ThisWeek CW 09/26/2013
In preparation for a levy request — possibly as soon as spring — Treasurer Anthony Swartz has prepared a five-year financial forecast aimed at getting the Groveport Madison school district out of some unwise spending patterns.
In a presentation to the school board Sept. 12, Swartz said a primary issue for the district has been spending tax advance funds, which is money given to the district based on anticipated tax revenue, before the actual revenue is realized.
In his report, Swartz said an 8-percent reduction in property values following the 2011 reappraisal process hurt the district significantly in 2012 and 2013. In addition, delinquent property taxes meant for the district have reached nearly $2.5 million — a delinquency rate of more than 10 percent.
“Since I got here, we’ve been in the unwise habit of spending that advance money when we get it, but we’re working to change that,” Swartz said.
He said the problem with doing that is when the actual tax revenue falls below what is anticipated, which it has, the district budget ends up in the red.
According to Swartz, the five-year financial forecast he’s developed will get the district out of this spending pattern and get the budget to a neutral state.
“The goal is to get out of the red, and this will all tie in to any levy request as well, like the need to provide for bringing back bus transportation and some of the other things we had to cut going into this year,” he said.
“In this first year of cuts, you don’t see the full effects due to some carryover, like retired or let-go teachers’ salaries that we still have a couple months to pay on.
“But we get pretty close to break-even by fiscal year 2017. That’s in regards to paying off the advances,” he said.
When factoring in other revenues and expenses outside of the issue of the tax advances, the five-year forecast shows the general fund balance at the end of fiscal year 2014 is expected to be short by $4,278,715.
That drops to an anticipated deficit of $1,452,039 by fiscal year 2018.

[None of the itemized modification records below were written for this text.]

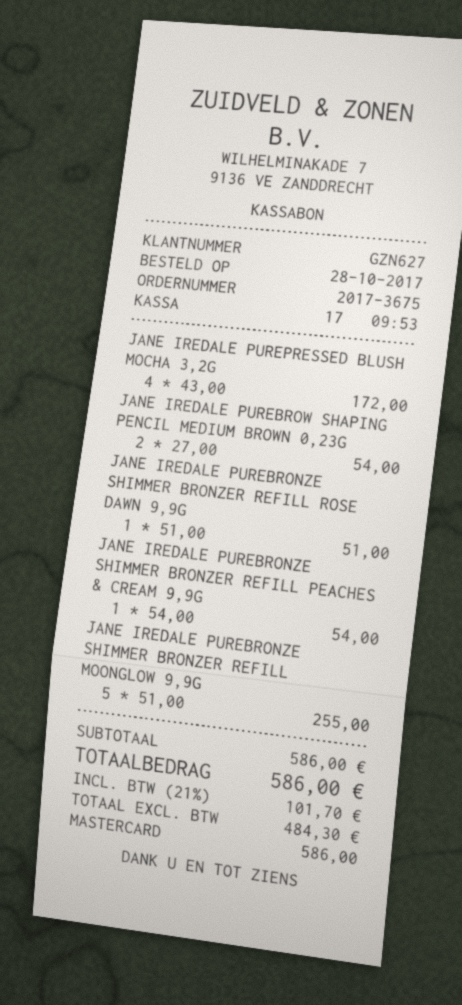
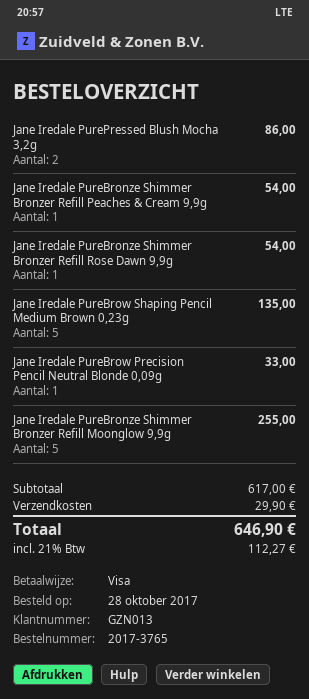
order number: 2017-3675 -> 2017-3765
customer number: GZN627 -> GZN013
payment method: Mastercard -> Visa
JANE IREDALE PUREPRESSED BLUSH MOCHA 3,2G: 4 for 172.00 -> 2 for 86.00
JANE IREDALE PUREBROW SHAPING PENCIL MEDIUM BROWN 0,23G: 2 for 54.00 -> 5 for 135.00
JANE IREDALE PUREBRONZE SHIMMER BRONZER REFILL ROSE DAWN 9,9G: 1 for 51.00 -> 1 for 54.00
Jane Iredale PureBrow Precision Pencil Neutral Blonde 0,09g: none -> 1 for 33.00
subtotal: 586.00 -> 617.00
shipping: none -> 29.90
tax: 21% = 101.70 -> 21% = 112.27
total: 586.00 -> 646.90

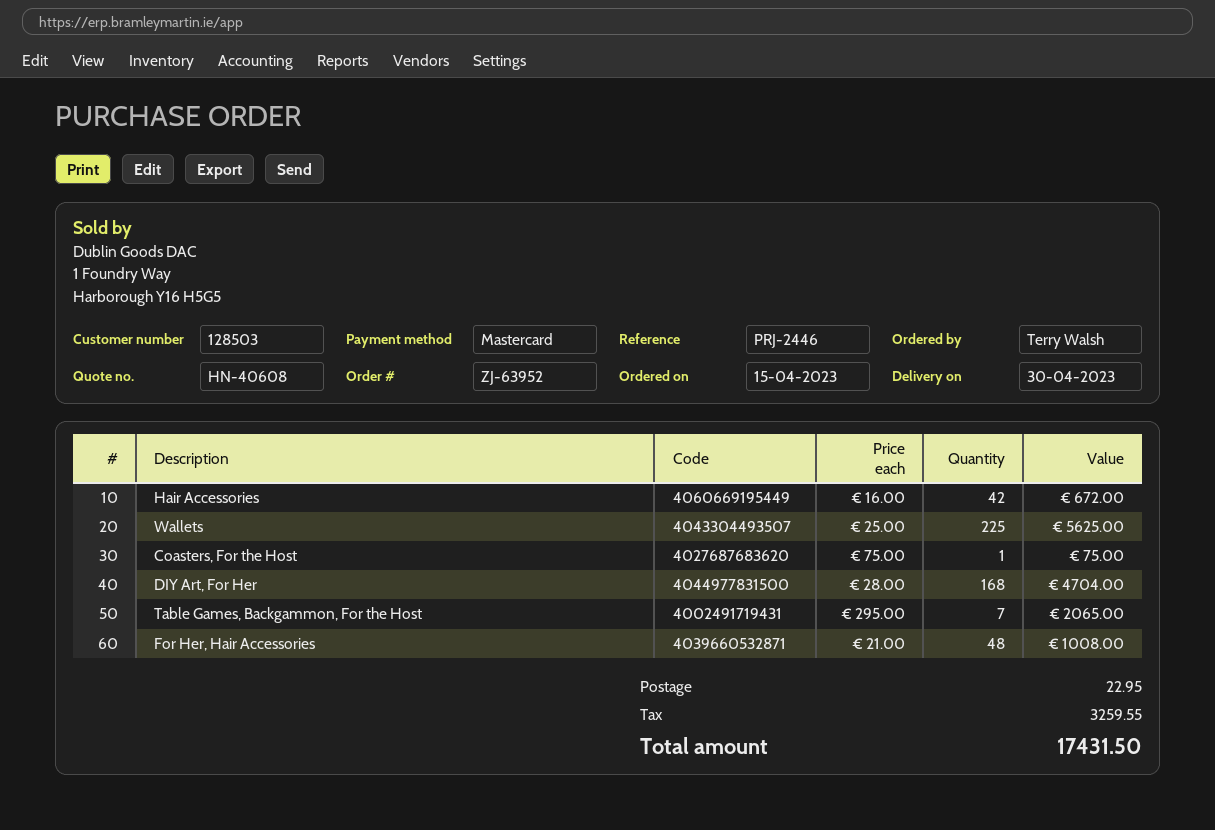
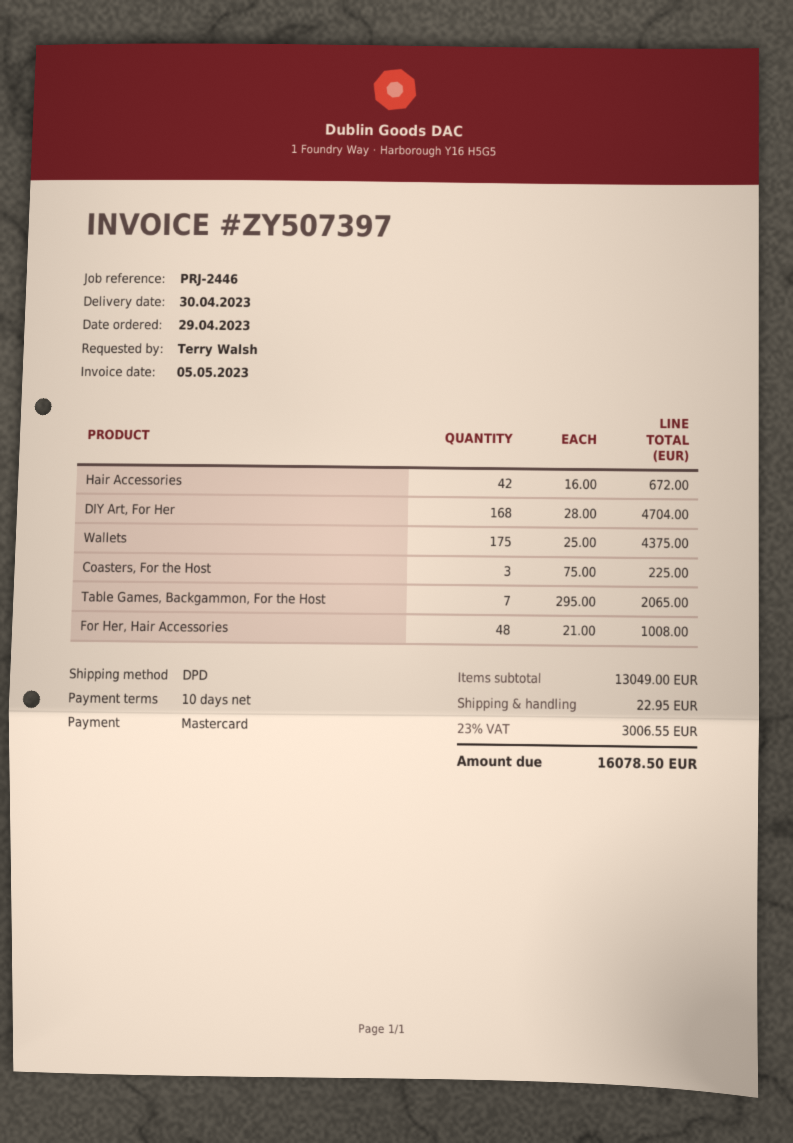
order date: 2023-04-15 -> 2023-04-29
Wallets: 225 x 25.00 = 5625.00 -> 175 x 25.00 = 4375.00
Coasters, For the Host: 1 x 75.00 = 75.00 -> 3 x 75.00 = 225.00
tax: 3259.55 -> 3006.55
total: 17431.50 -> 16078.50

There are other factors keeping the general fund budget from moving back into the black, Swartz said. He noted the district’s medical insurance costs increased by 6 percent this year, and state cuts such as ending the homestead reimbursement and tangible property taxes also removed revenue streams.
While he said he couldn’t guarantee costs for current expense items wouldn’t rise, he is comfortable planning on the fact that revenue is likely to stay flat.
“Revenue in this district is getting to be a little easier to estimate,” Swartz said. “We’ve had little growth and expect little growth in the future, so we’ve been able to establish this based on the actuals from last year and maintain that across all five years of the forecast.”